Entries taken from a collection
◆ ◆ ◆ ◆ ◆ ◆ ◆

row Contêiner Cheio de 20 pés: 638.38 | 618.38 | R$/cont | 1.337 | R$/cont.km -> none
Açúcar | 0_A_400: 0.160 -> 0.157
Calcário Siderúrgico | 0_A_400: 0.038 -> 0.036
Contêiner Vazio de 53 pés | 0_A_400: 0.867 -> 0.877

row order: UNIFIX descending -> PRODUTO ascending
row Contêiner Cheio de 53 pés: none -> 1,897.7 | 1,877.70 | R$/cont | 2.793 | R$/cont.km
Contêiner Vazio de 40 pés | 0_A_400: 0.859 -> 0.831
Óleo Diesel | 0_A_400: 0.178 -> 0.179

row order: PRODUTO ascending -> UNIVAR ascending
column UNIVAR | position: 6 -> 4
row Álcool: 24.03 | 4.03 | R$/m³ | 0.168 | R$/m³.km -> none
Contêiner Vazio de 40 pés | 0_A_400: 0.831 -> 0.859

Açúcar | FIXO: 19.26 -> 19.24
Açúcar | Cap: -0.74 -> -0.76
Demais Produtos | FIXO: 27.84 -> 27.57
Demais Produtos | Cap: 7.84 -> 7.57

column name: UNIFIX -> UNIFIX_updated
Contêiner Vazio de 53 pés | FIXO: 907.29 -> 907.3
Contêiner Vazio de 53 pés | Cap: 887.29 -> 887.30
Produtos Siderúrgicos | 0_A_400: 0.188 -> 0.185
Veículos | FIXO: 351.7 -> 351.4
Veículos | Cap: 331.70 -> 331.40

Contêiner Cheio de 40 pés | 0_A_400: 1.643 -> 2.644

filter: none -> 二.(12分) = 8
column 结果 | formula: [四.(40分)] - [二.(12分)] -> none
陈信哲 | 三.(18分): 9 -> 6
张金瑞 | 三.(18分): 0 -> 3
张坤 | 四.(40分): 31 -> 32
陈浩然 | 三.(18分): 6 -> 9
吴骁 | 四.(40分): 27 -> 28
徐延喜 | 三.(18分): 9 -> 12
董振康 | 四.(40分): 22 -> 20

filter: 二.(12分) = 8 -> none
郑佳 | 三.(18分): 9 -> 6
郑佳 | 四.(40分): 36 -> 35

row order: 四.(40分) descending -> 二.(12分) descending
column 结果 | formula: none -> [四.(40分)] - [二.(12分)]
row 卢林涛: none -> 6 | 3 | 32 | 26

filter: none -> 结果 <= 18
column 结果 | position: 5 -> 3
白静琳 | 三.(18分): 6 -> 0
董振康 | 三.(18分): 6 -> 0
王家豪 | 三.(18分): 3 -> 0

◆ ◆ ◆ ◆ ◆ ◆ ◆

WHAT IS REQUIRED —
Starting with the line that contains "Contêiner Vazio de 40 pés | 0_A_400: 0.831", print every line through the end of the entries above exactly as written, both boundary lines included, and nothing else.

RESPONSE TO THIS EXERCISE —
Contêiner Vazio de 40 pés | 0_A_400: 0.831 -> 0.859

Açúcar | FIXO: 19.26 -> 19.24
Açúcar | Cap: -0.74 -> -0.76
Demais Produtos | FIXO: 27.84 -> 27.57
Demais Produtos | Cap: 7.84 -> 7.57

column name: UNIFIX -> UNIFIX_updated
Contêiner Vazio de 53 pés | FIXO: 907.29 -> 907.3
Contêiner Vazio de 53 pés | Cap: 887.29 -> 887.30
Produtos Siderúrgicos | 0_A_400: 0.188 -> 0.185
Veículos | FIXO: 351.7 -> 351.4
Veículos | Cap: 331.70 -> 331.40

Contêiner Cheio de 40 pés | 0_A_400: 1.643 -> 2.644

filter: none -> 二.(12分) = 8
column 结果 | formula: [四.(40分)] - [二.(12分)] -> none
陈信哲 | 三.(18分): 9 -> 6
张金瑞 | 三.(18分): 0 -> 3
张坤 | 四.(40分): 31 -> 32
陈浩然 | 三.(18分): 6 -> 9
吴骁 | 四.(40分): 27 -> 28
徐延喜 | 三.(18分): 9 -> 12
董振康 | 四.(40分): 22 -> 20

filter: 二.(12分) = 8 -> none
郑佳 | 三.(18分): 9 -> 6
郑佳 | 四.(40分): 36 -> 35

row order: 四.(40分) descending -> 二.(12分) descending
column 结果 | formula: none -> [四.(40分)] - [二.(12分)]
row 卢林涛: none -> 6 | 3 | 32 | 26

filter: none -> 结果 <= 18
column 结果 | position: 5 -> 3
白静琳 | 三.(18分): 6 -> 0
董振康 | 三.(18分): 6 -> 0
王家豪 | 三.(18分): 3 -> 0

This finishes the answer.